▶ [What this task involves] Exactly reproduce the lines beginning with the line that includes "Honda Civic FD2 GUTTER" and ending with the last line of the data.

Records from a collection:
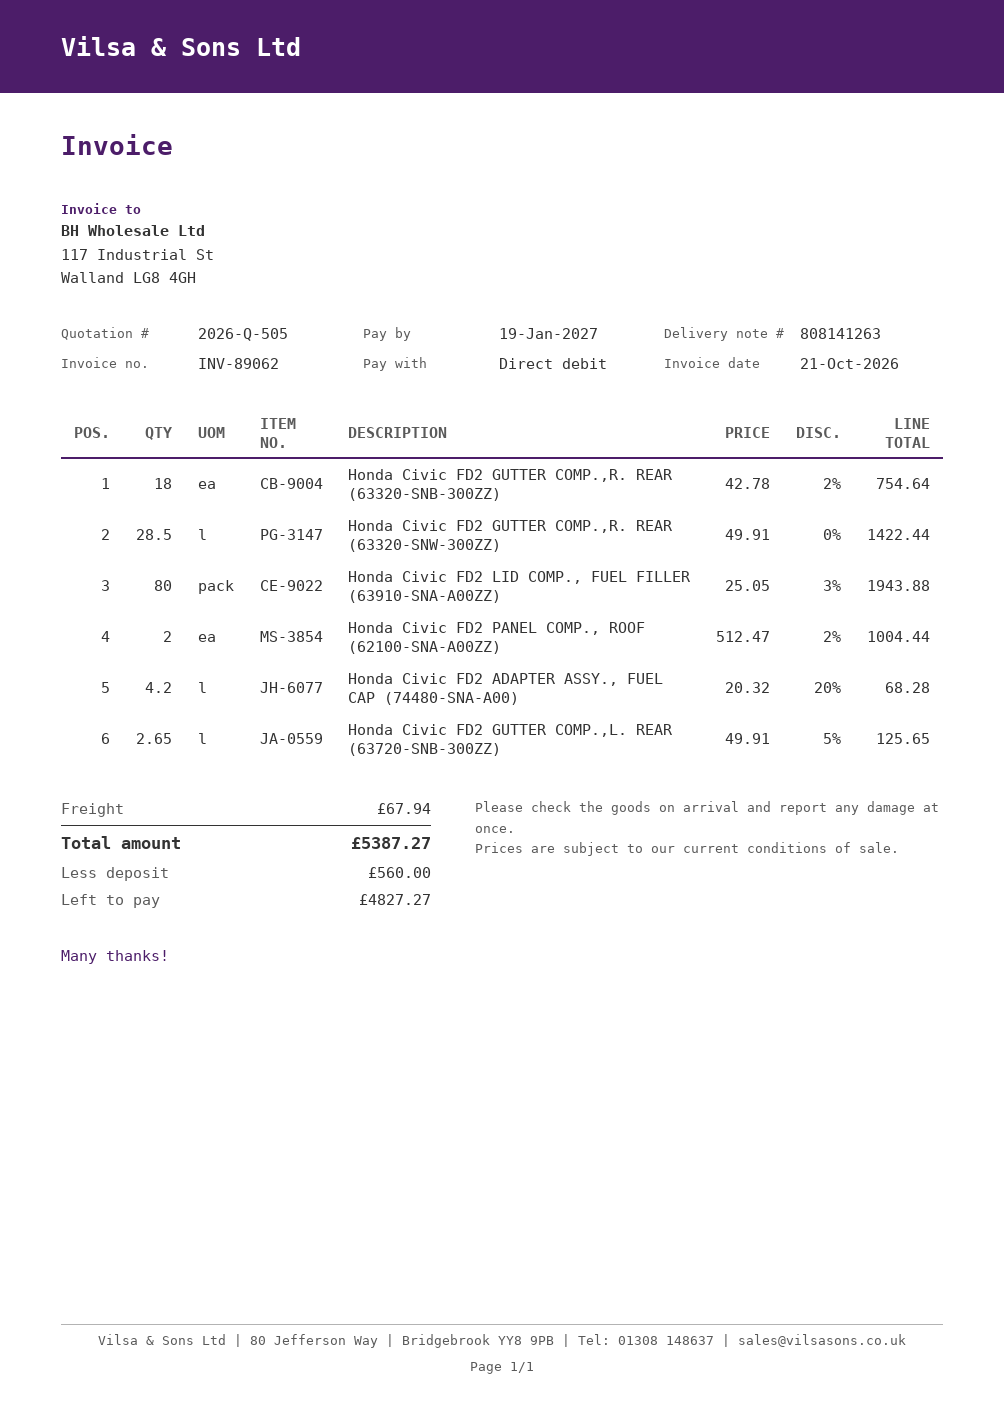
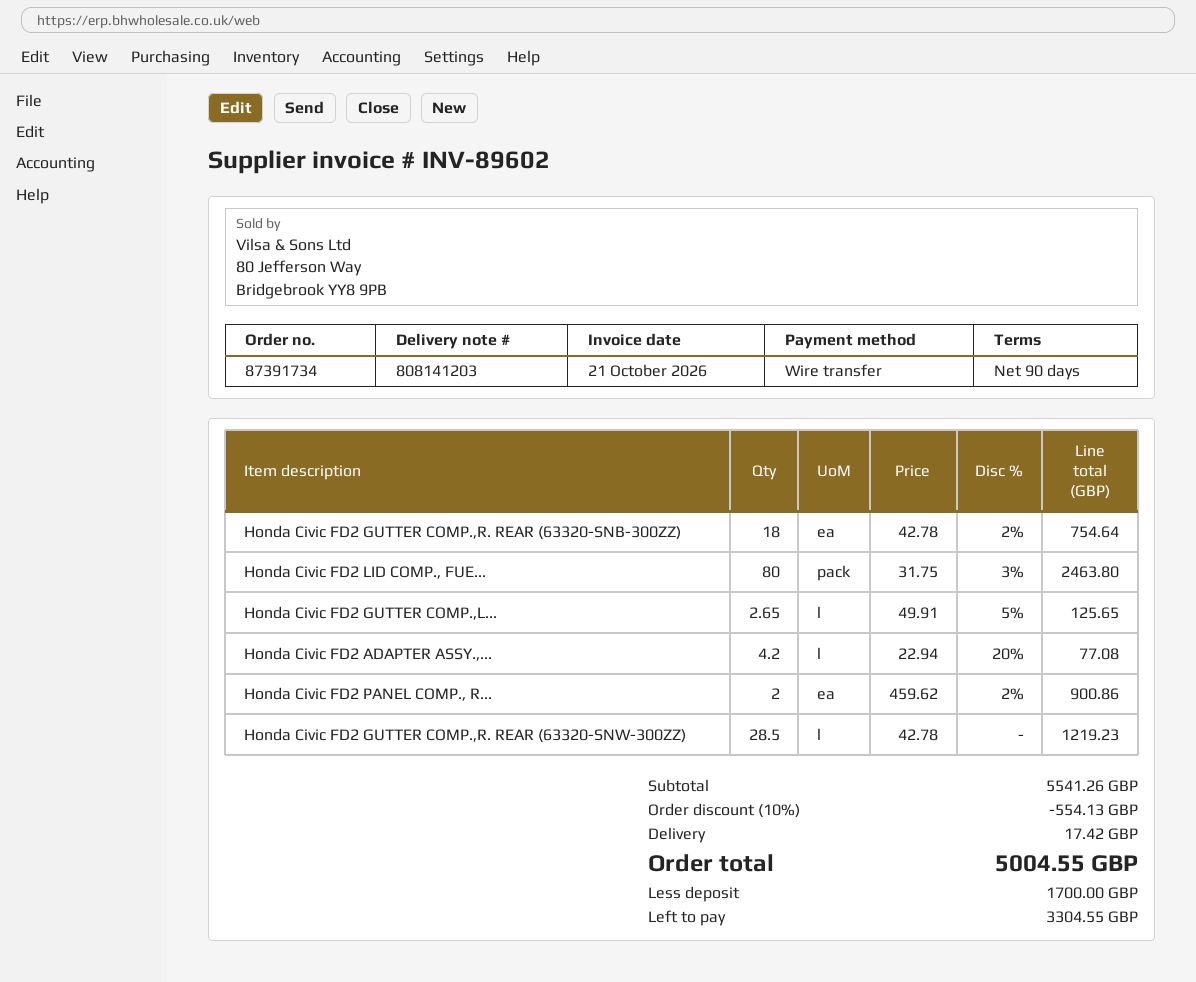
delivery note number: 808141263 -> 808141203
invoice number: INV-89062 -> INV-89602
payment method: direct debit -> bank transfer
Honda Civic FD2 GUTTER COMP.,R. REAR (63320-SNW-300ZZ): 28.5 x 49.91 = 1422.44 -> 28.5 x 42.78 = 1219.23
Honda Civic FD2 LID COMP., FUEL FILLER (63910-SNA-A00ZZ): 80 x 25.05 - 3% = 1943.88 -> 80 x 31.75 - 3% = 2463.80
Honda Civic FD2 PANEL COMP., ROOF (62100-SNA-A00ZZ): 2 x 512.47 - 2% = 1004.44 -> 2 x 459.62 - 2% = 900.86
Honda Civic FD2 ADAPTER ASSY., FUEL CAP (74480-SNA-A00): 4.2 x 20.32 - 20% = 68.28 -> 4.2 x 22.94 - 20% = 77.08
discount: none -> 10% = 554.13
shipping: 67.94 -> 17.42
total: 5387.27 -> 5004.55
deposit: 560.00 -> 1700.00
balance: 4827.27 -> 3304.55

▶ [Written solution]
Honda Civic FD2 GUTTER COMP.,R. REAR (63320-SNW-300ZZ): 28.5 x 49.91 = 1422.44 -> 28.5 x 42.78 = 1219.23
Honda Civic FD2 LID COMP., FUEL FILLER (63910-SNA-A00ZZ): 80 x 25.05 - 3% = 1943.88 -> 80 x 31.75 - 3% = 2463.80
Honda Civic FD2 PANEL COMP., ROOF (62100-SNA-A00ZZ): 2 x 512.47 - 2% = 1004.44 -> 2 x 459.62 - 2% = 900.86
Honda Civic FD2 ADAPTER ASSY., FUEL CAP (74480-SNA-A00): 4.2 x 20.32 - 20% = 68.28 -> 4.2 x 22.94 - 20% = 77.08
discount: none -> 10% = 554.13
shipping: 67.94 -> 17.42
total: 5387.27 -> 5004.55
deposit: 560.00 -> 1700.00
balance: 4827.27 -> 3304.55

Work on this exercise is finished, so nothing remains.